___ Raw data

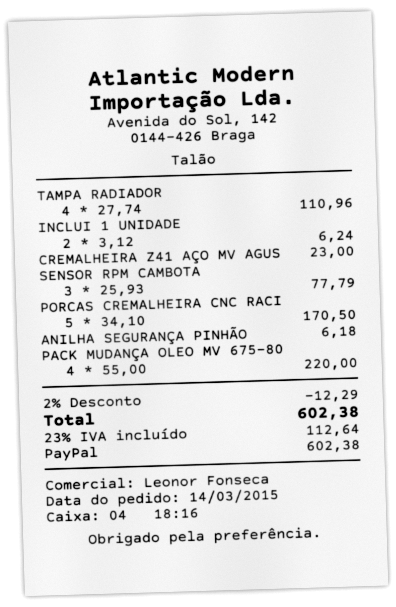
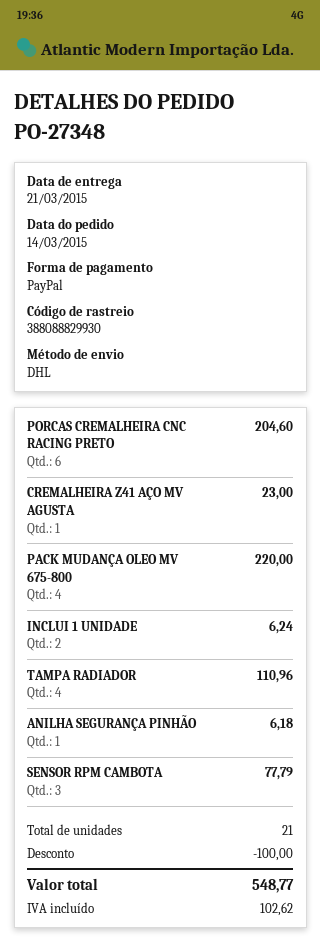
PORCAS CREMALHEIRA CNC RACI: 5 for 170.50 -> 6 for 204.60
discount: 12.29 -> 100.00
tax: 112.64 -> 102.62
total: 602.38 -> 548.77

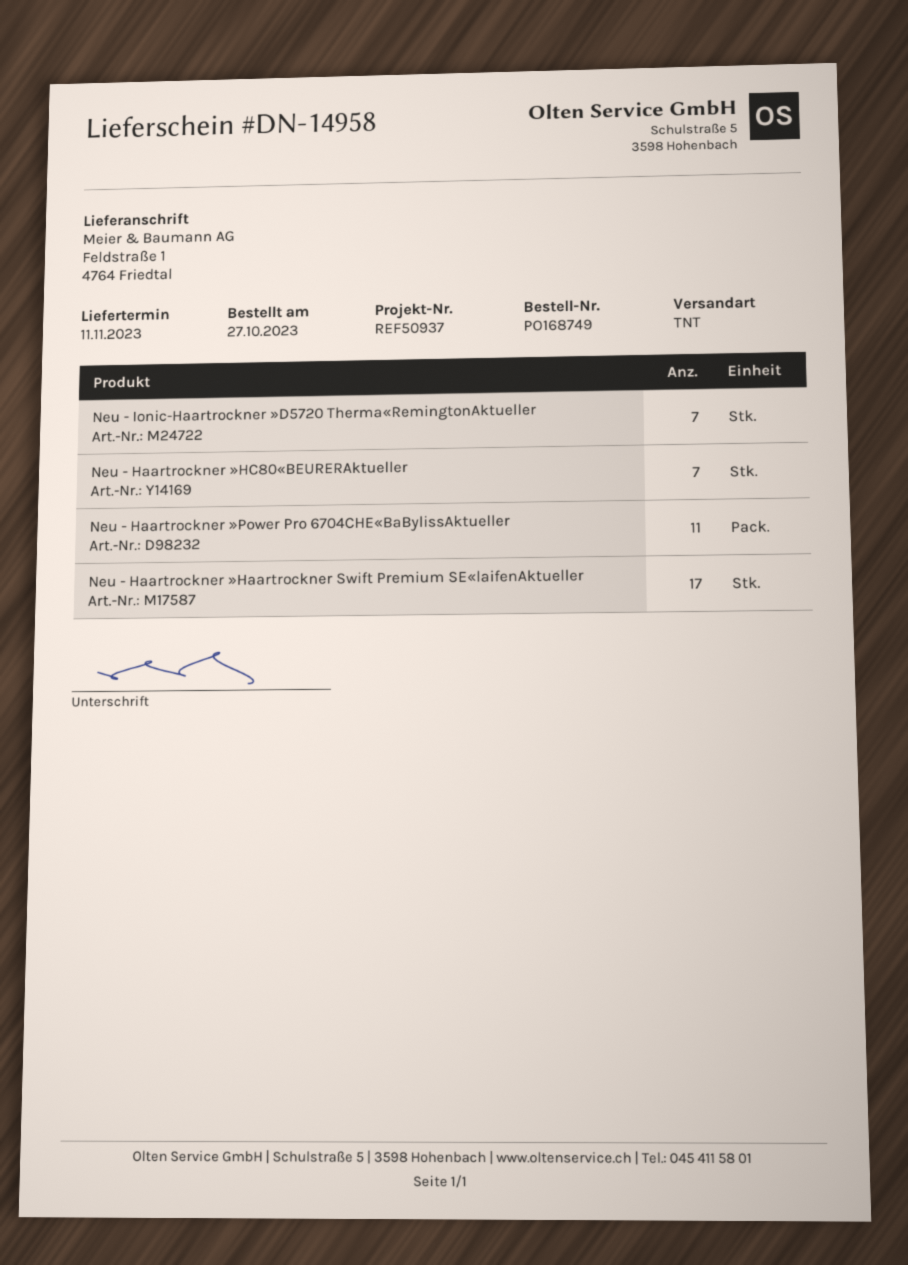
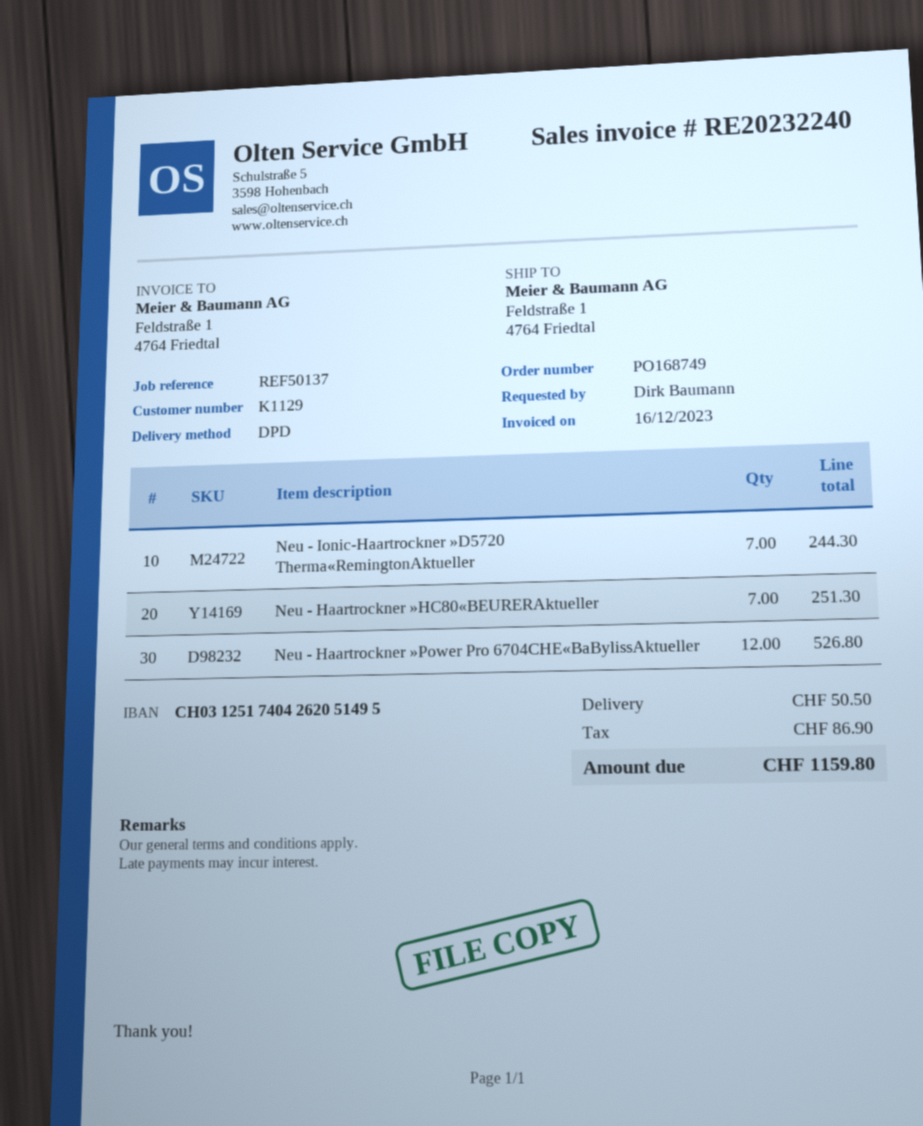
reference: REF50937 -> REF50137
shipping method: TNT -> DPD
Neu - Haartrockner »Power Pro 6704CHE«BaBylissAktueller: 11 -> 12
Neu - Haartrockner »Haartrockner Swift Premium SE«laifenAktueller: 17 -> none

______

Problem to solve: All the lines above are to be given again exactly as they read, with the pictures removed.

Task answer:
PORCAS CREMALHEIRA CNC RACI: 5 for 170.50 -> 6 for 204.60
discount: 12.29 -> 100.00
tax: 112.64 -> 102.62
total: 602.38 -> 548.77

reference: REF50937 -> REF50137
shipping method: TNT -> DPD
Neu - Haartrockner »Power Pro 6704CHE«BaBylissAktueller: 11 -> 12
Neu - Haartrockner »Haartrockner Swift Premium SE«laifenAktueller: 17 -> none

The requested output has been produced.